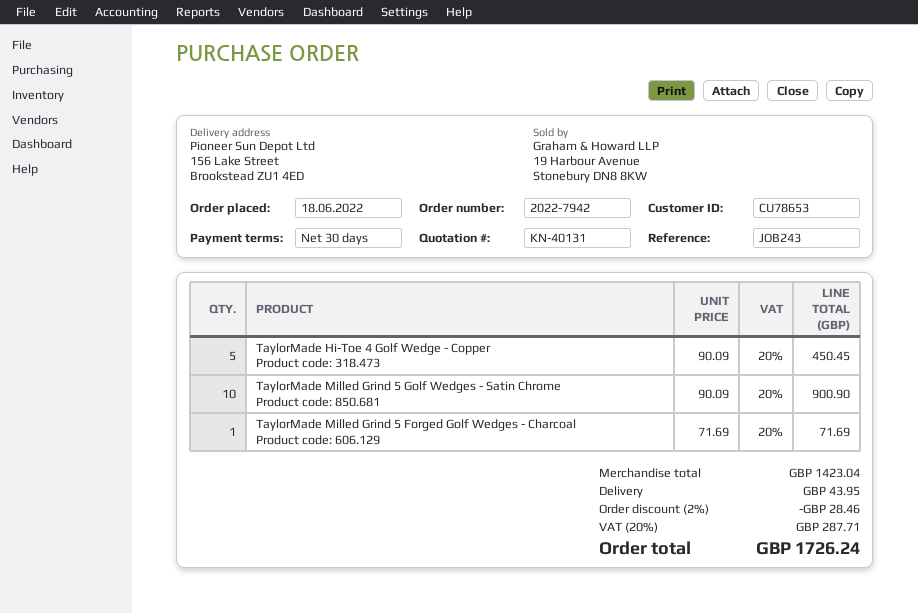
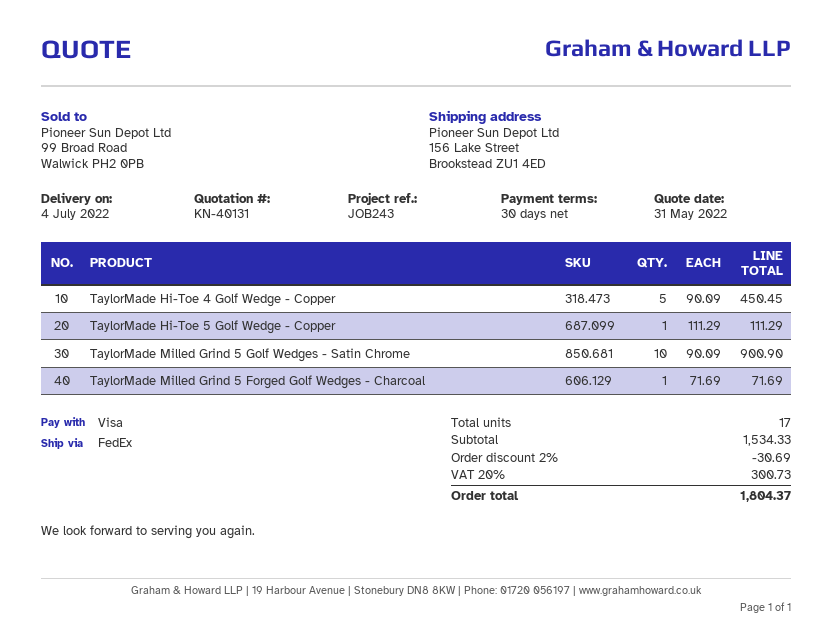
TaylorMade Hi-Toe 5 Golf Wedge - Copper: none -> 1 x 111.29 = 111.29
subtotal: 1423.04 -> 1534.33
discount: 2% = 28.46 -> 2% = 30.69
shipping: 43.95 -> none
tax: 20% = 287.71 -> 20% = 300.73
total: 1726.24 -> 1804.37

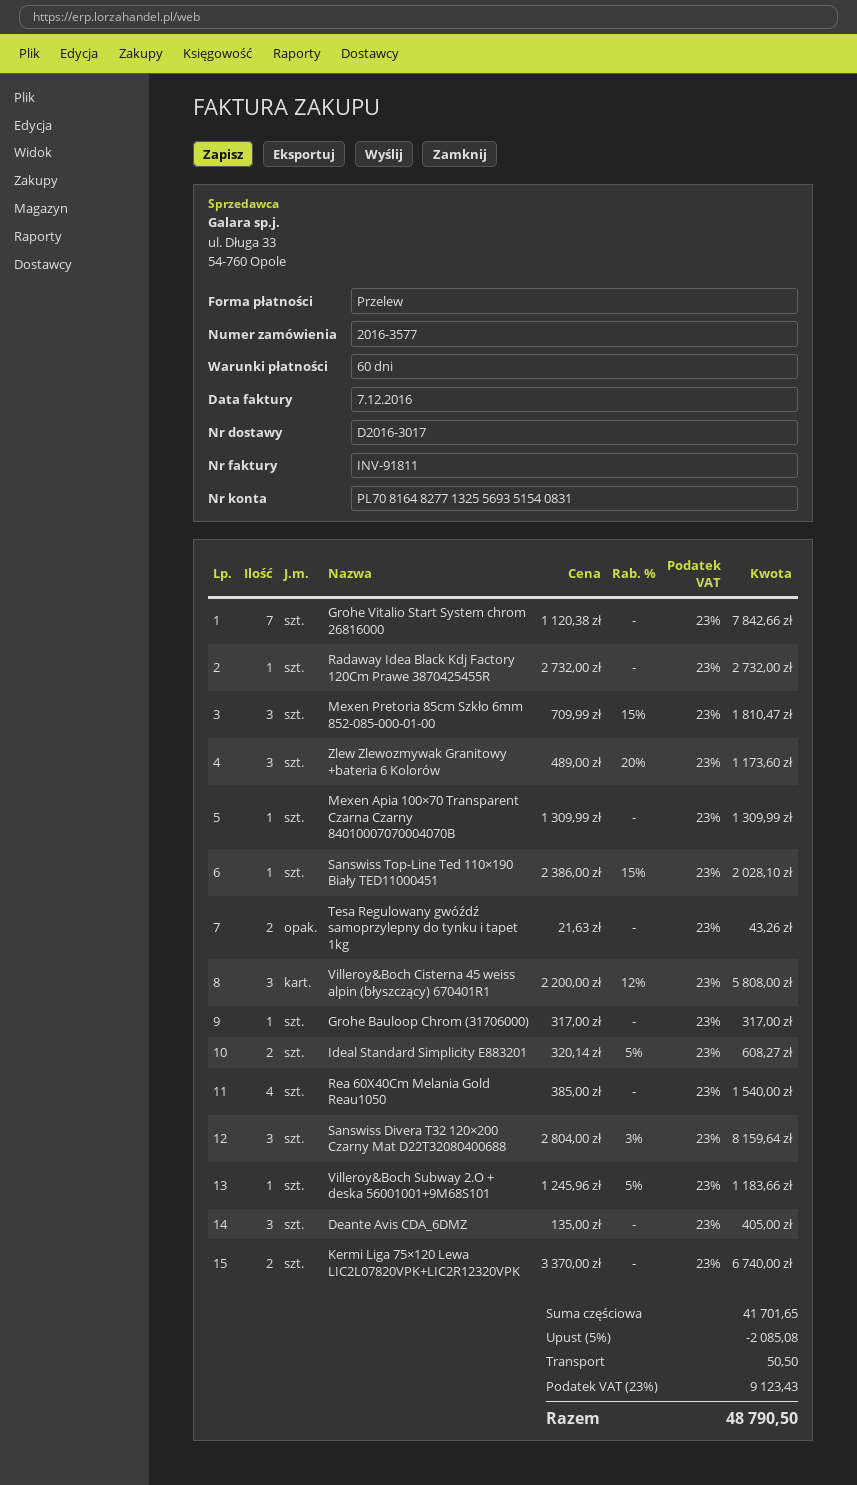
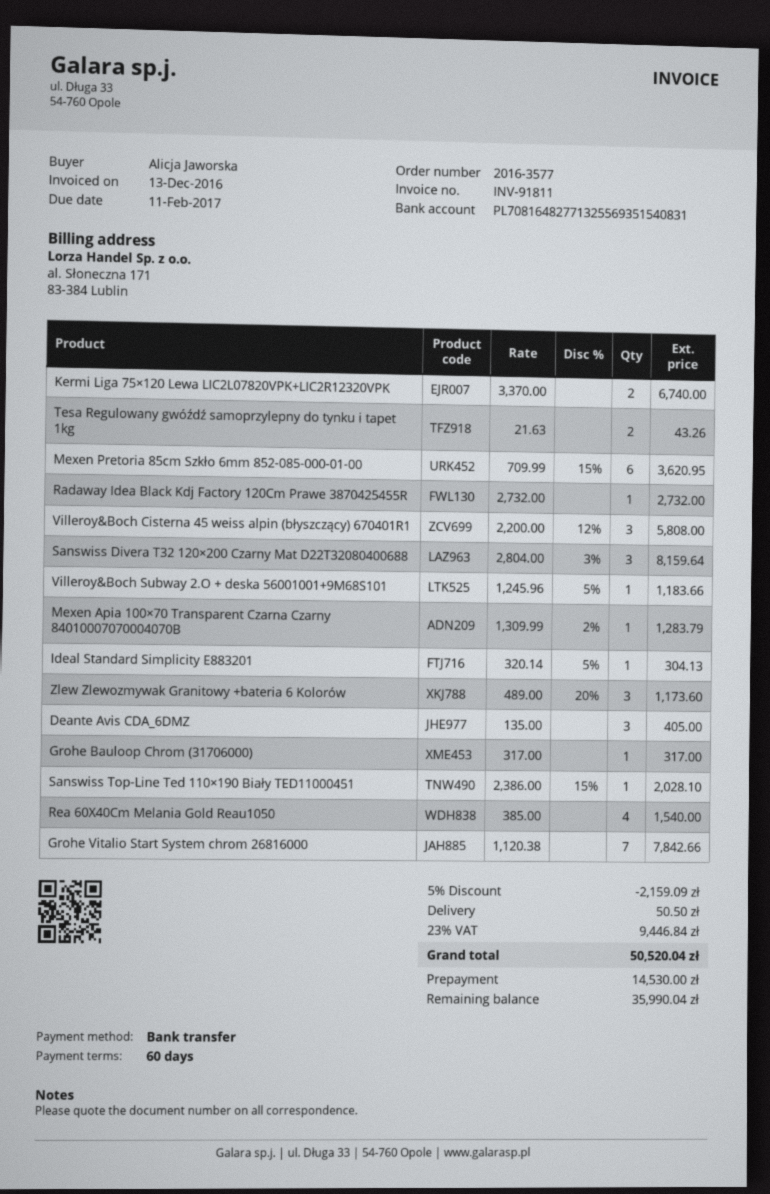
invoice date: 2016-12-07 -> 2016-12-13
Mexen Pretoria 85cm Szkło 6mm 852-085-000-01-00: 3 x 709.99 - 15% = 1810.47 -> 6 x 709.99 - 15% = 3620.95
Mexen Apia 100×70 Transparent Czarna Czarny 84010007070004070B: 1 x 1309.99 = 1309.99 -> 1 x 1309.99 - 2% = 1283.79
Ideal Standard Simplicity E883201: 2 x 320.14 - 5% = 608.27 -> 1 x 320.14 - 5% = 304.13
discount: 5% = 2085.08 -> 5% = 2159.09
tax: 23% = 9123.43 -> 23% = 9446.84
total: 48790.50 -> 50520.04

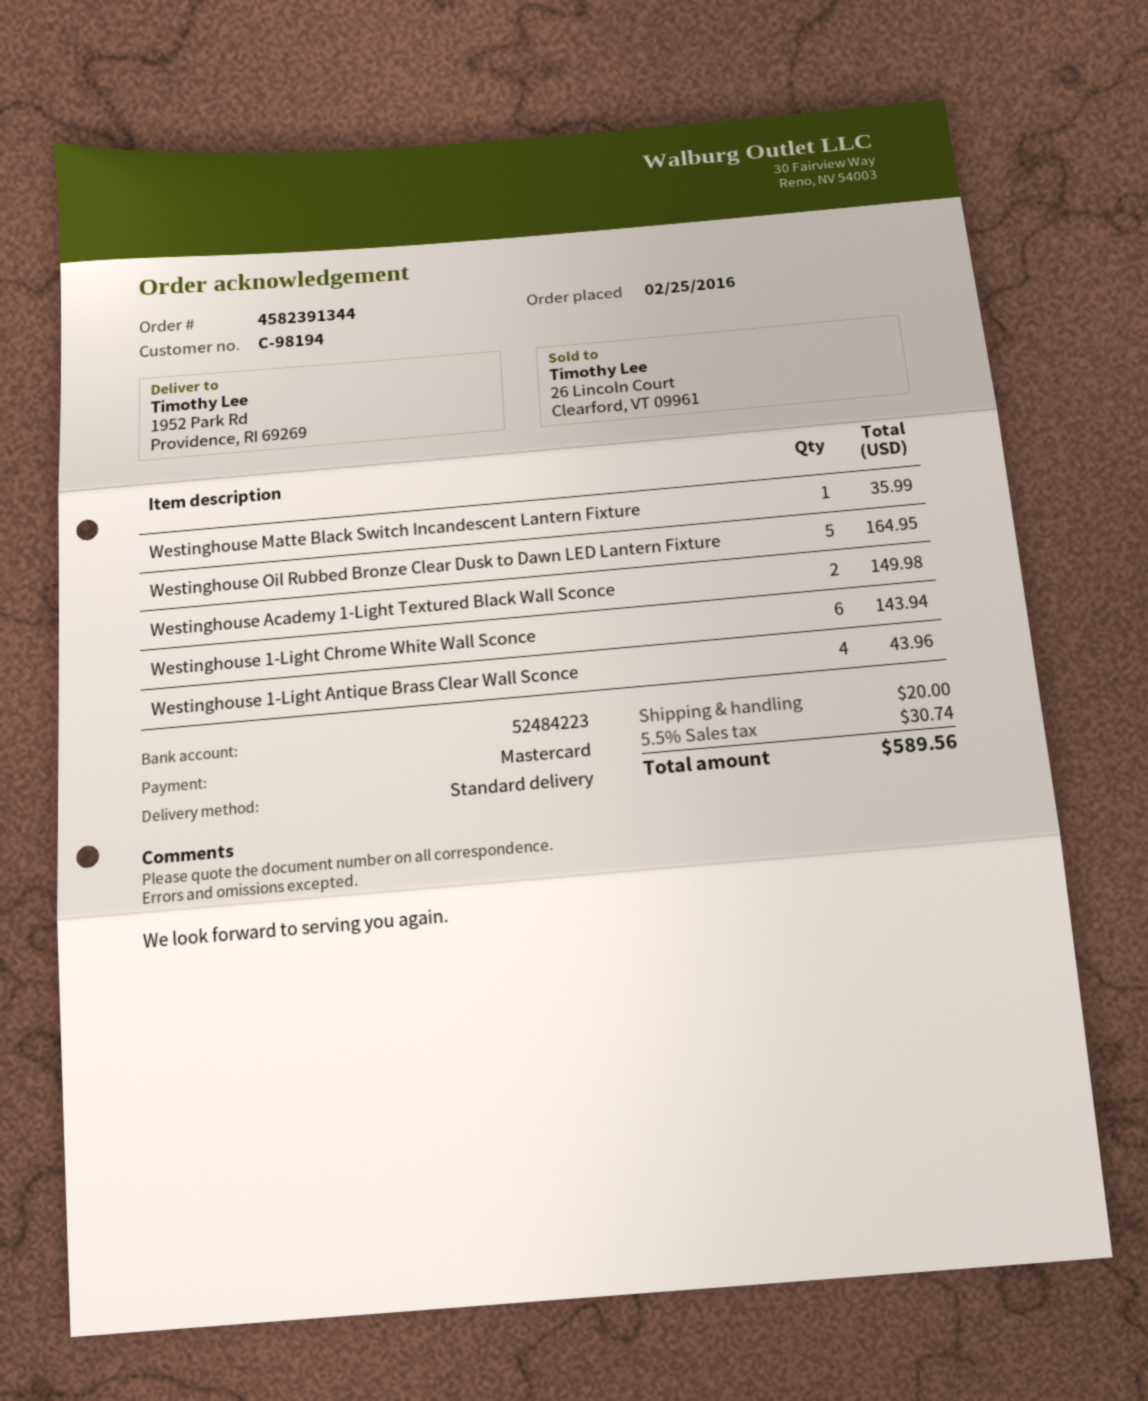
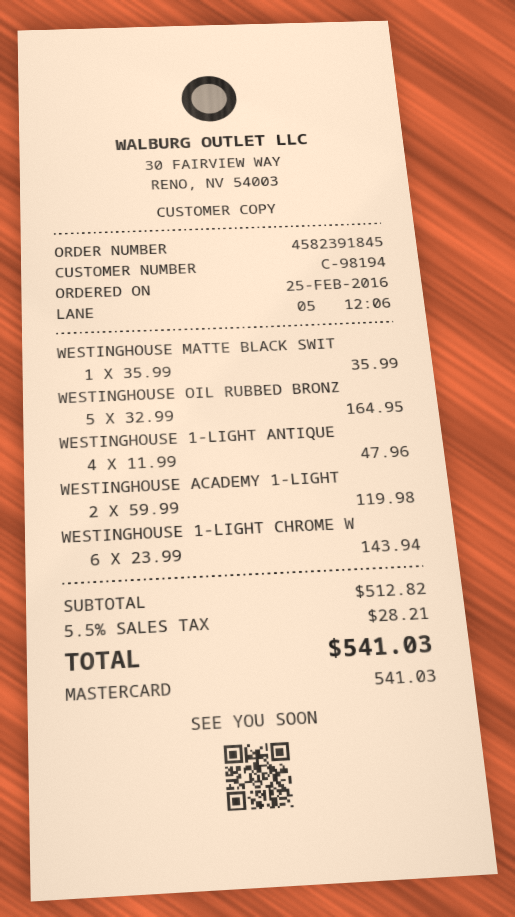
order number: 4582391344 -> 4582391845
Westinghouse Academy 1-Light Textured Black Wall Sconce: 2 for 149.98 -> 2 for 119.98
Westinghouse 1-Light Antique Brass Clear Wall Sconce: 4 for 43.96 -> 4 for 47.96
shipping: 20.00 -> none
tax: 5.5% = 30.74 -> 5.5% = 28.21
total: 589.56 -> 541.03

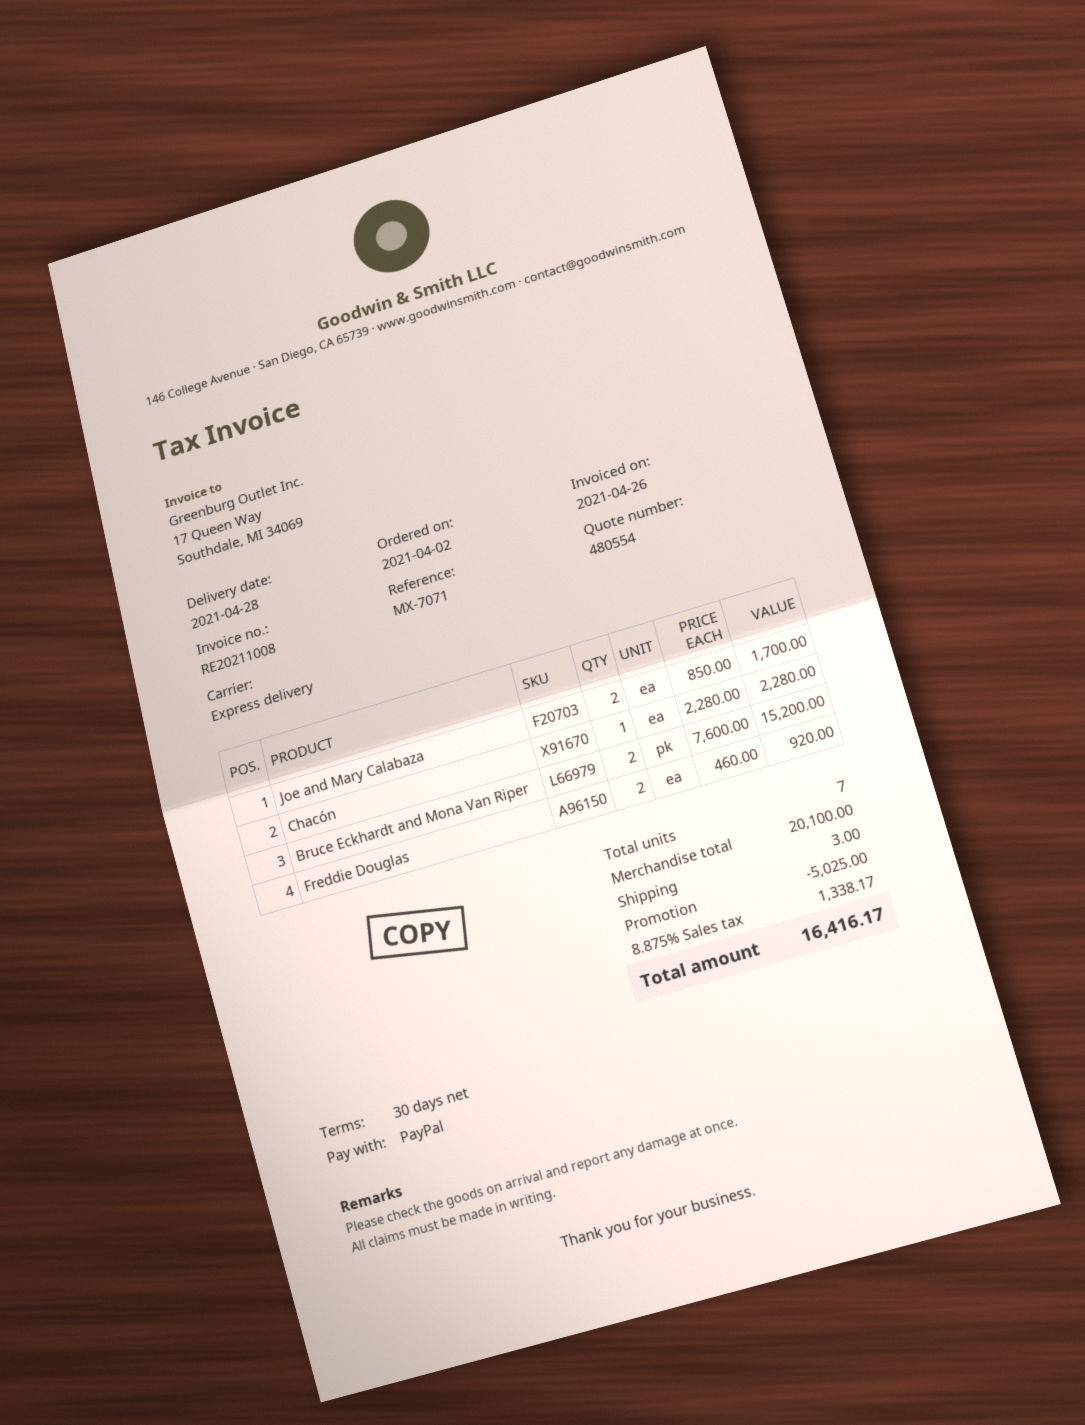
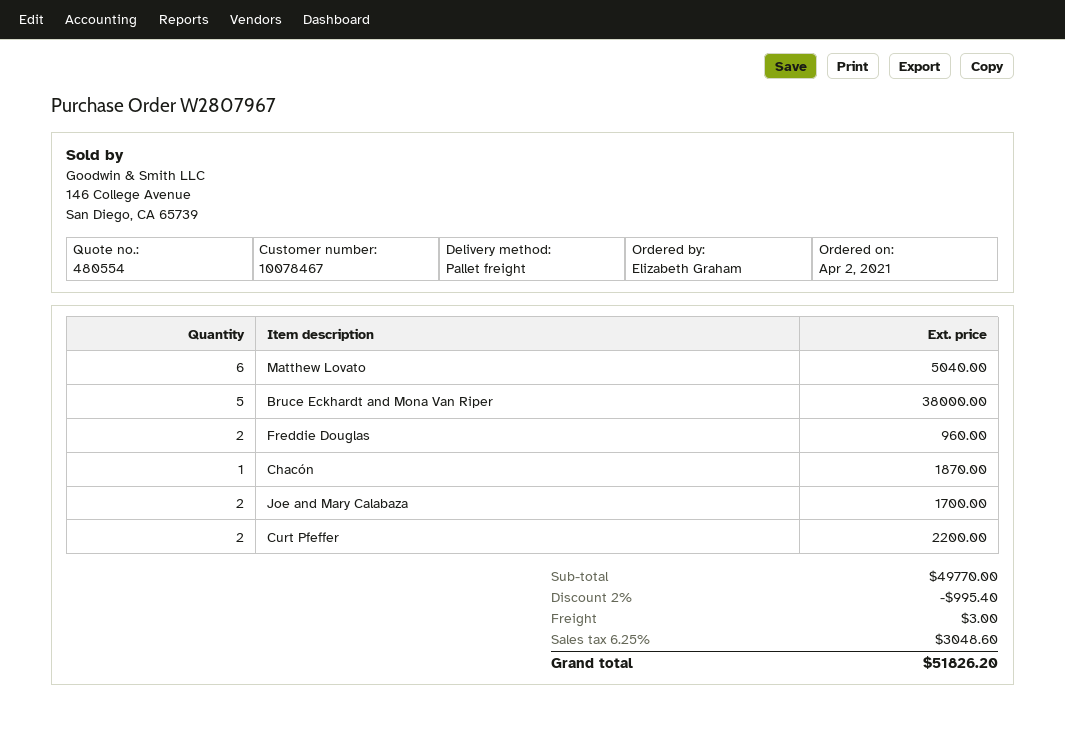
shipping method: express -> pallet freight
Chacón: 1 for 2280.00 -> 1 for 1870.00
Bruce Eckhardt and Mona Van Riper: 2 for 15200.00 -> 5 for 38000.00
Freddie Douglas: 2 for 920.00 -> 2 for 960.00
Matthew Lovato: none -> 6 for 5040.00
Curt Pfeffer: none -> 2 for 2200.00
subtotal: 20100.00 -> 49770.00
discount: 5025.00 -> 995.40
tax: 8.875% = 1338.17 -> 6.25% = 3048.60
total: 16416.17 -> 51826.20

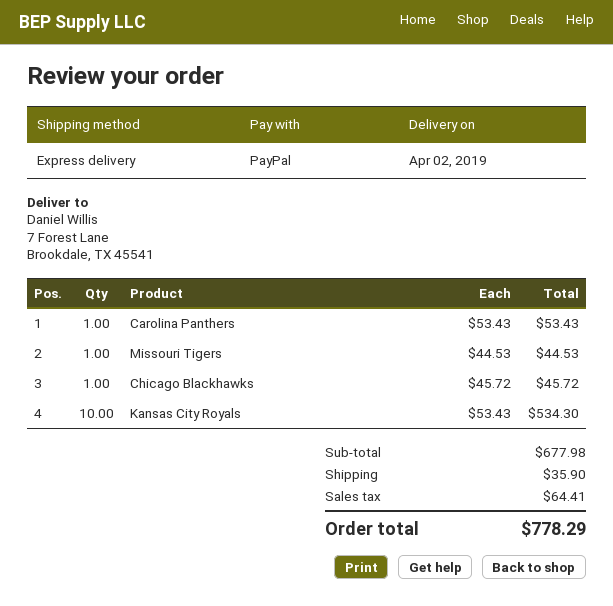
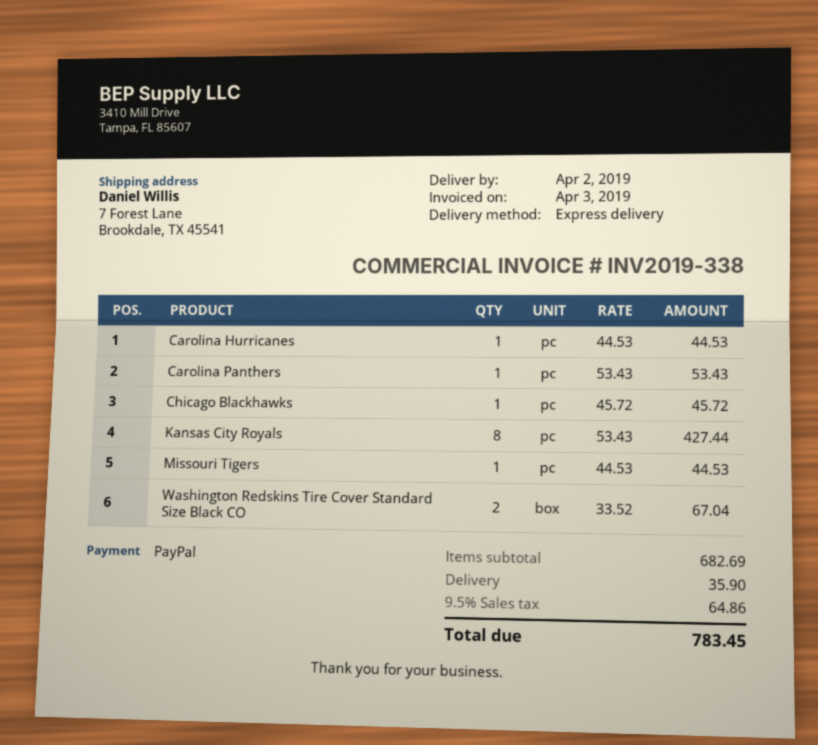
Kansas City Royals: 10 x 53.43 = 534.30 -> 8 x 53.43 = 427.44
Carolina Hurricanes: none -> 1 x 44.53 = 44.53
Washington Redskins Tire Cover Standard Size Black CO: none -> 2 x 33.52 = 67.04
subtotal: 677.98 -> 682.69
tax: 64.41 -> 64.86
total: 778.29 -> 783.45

======

**Work instruction**:
Search the entries for the word "Black", then gather every line that has it.

**Solution for this problem**:
Westinghouse Academy 1-Light Textured Black Wall Sconce: 2 for 149.98 -> 2 for 119.98
Washington Redskins Tire Cover Standard Size Black CO: none -> 2 x 33.52 = 67.04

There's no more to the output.